Fulfillment in scripture, in my view, is the idea of completing something once promised. Often I have found that God is the One who initiates this promise, and throughout the course of several narratives we find that it slowly begins to become fulfilled. The smaller words interwoven in the larger word, namely “full” and “fill,” are appropriate components of the word which I think work well in explaining the meaning of “fulfillment.” Fulfillment seems to be a lengthy process of filling until that thing is full. As Hosea notes, “that what the Lord said through the prophet might be fulfilled: ‘Out of Egypt I called my son’” (Mt 2:15), this idea of fulfillment is reliant on two parties, namely God and His people who He has called upon to perform the duty of fulfillment.

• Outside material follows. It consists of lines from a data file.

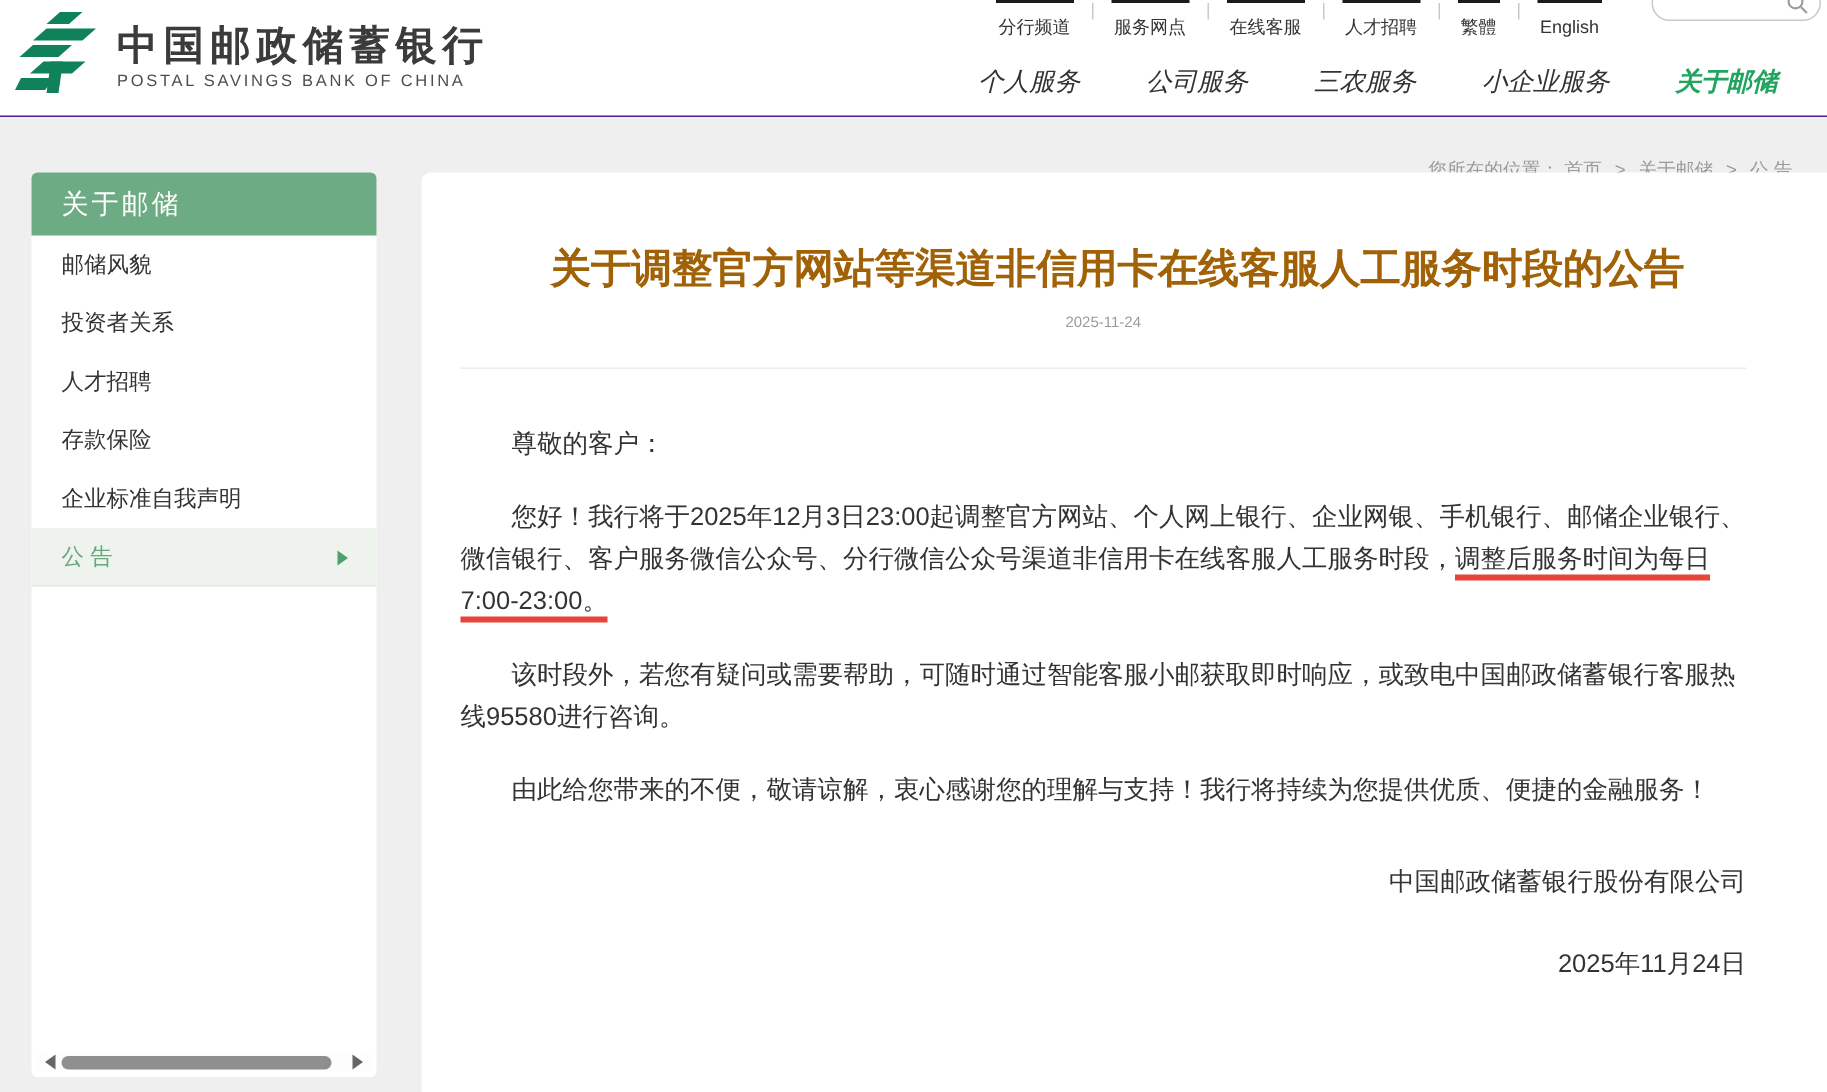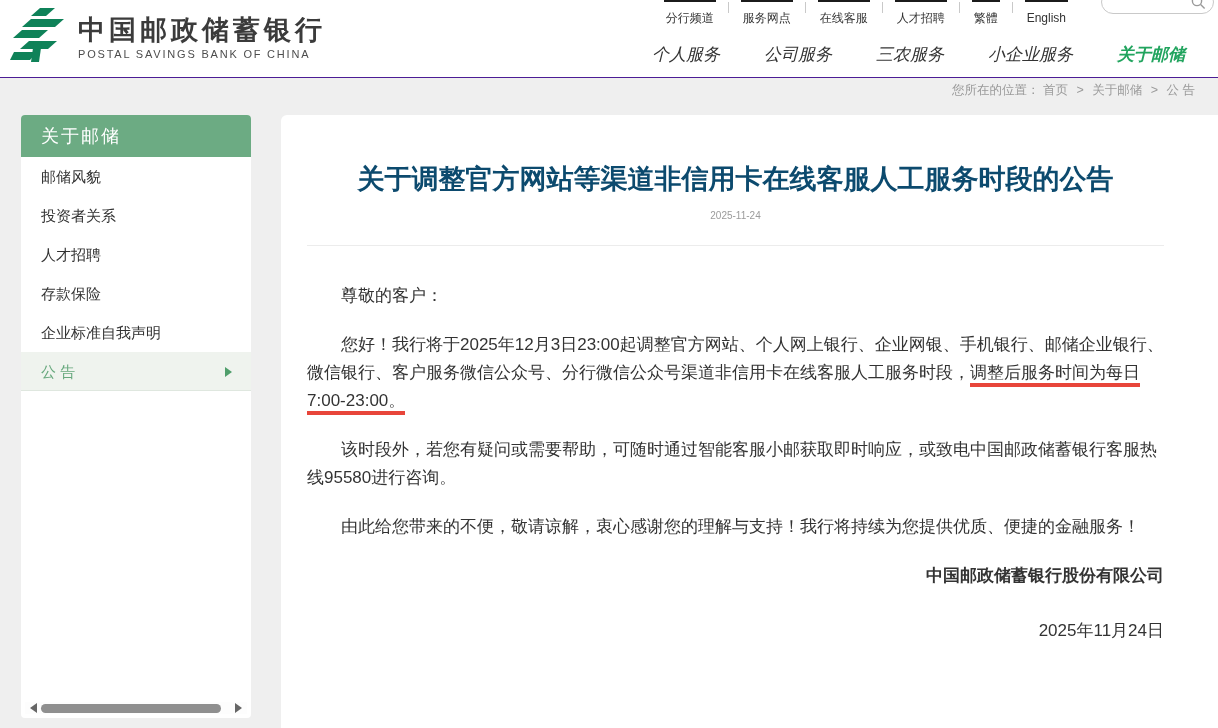--- a/index.html
+++ b/index.html
@@ -52,7 +52,7 @@
 
   
   .breadcrumb {
-    position:absolute; top:82px; right:23px;
+    position:absolute; top:105px; right:23px;
     font-size:12.5px; color:#9a9a9a;text-align:center;
   }
   .breadcrumb a { color:#9a9a9a; text-decoration:none; cursor:pointer; }

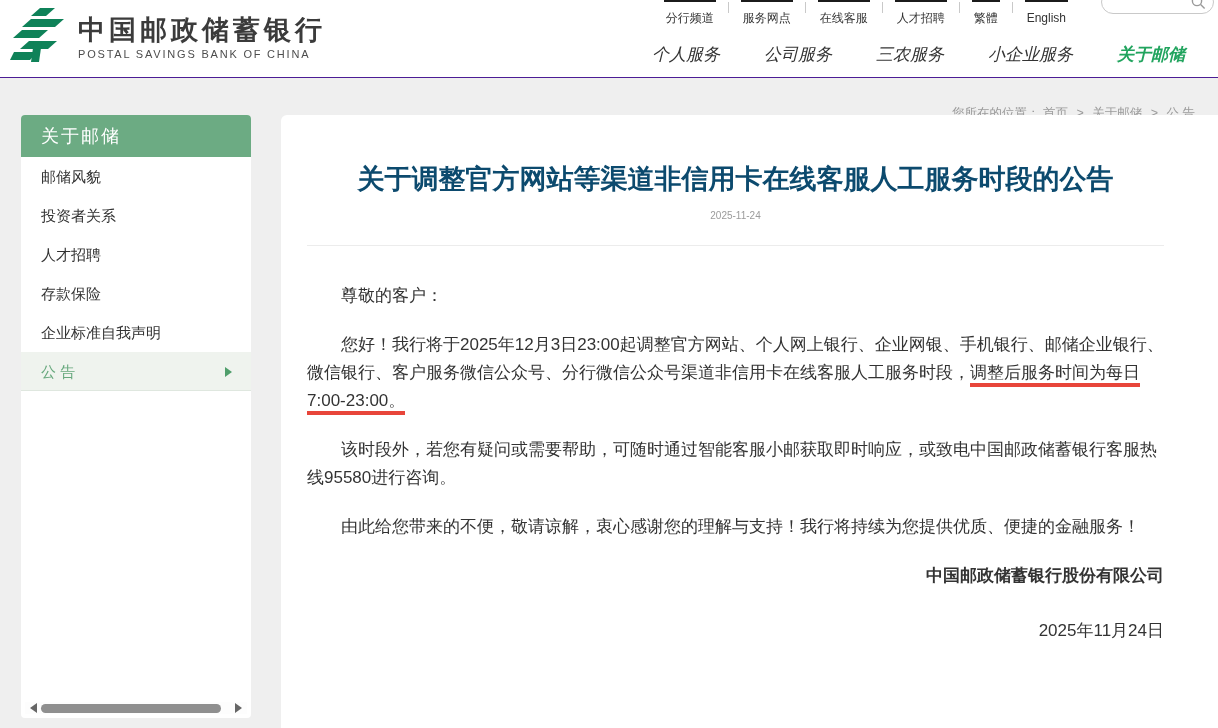--- a/index.html
+++ b/index.html
@@ -104,8 +104,8 @@
     padding:42px 54px 0 26px;
   }
   .article-title {
-    font-size:27px; font-weight:bold; color:#0c4a6e;
-    text-align:center; line-height:44px;
+    font-size:27px; font-weight:bold; color:#a16207;
+    text-align:right; line-height:44px;
     max-width:775px; margin:0 auto;
   }
   .article-date {

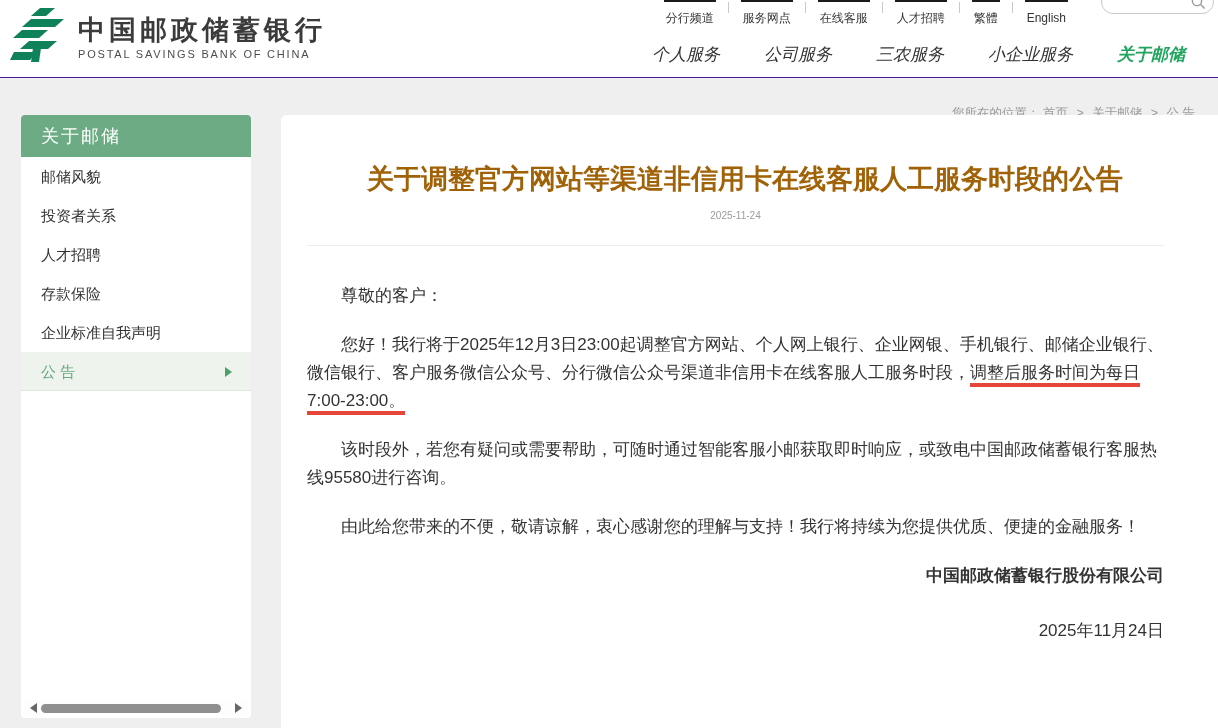--- a/index.html
+++ b/index.html
@@ -116,7 +116,7 @@
   .article-body p { text-indent:2em; margin-top:21px; }
   .article-body p.salutation { margin-top:36px; }
   .hl-red { border-bottom:4px solid #e8453a; padding-bottom:1px; }
-  .signature { text-align:right; margin-top:21px; font-size:17px;font-weight:bold; }
+  .signature { text-align:right; margin-top:33px; font-size:17px; }
   .sign-date { text-align:right; margin-top:27px; font-size:17px; }
 </style>
 </head>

The opening chapters of the Gospels of Matthew and Luke are filled with references and allusions to the Old Testament. Matthew 1’s genealogy of Jesus is an obvious example, but references to the Abrahamic covenant as we see in Luke 1 for example, “and to remember his holy covenant, the oath he swore to our father Abraham” (Luke 1:72-73), are equally clear. Our two other readings make note of how heavily influenced these Gospels are by the Old Testament, and make note of how the story of Jesus works perfectly with the prologue established by the previous Testament. Understanding the New Testament hinges upon a thorough understanding of the Old. As Luke and Matthew have made clear through their very first writings, the connection is to be made immediately.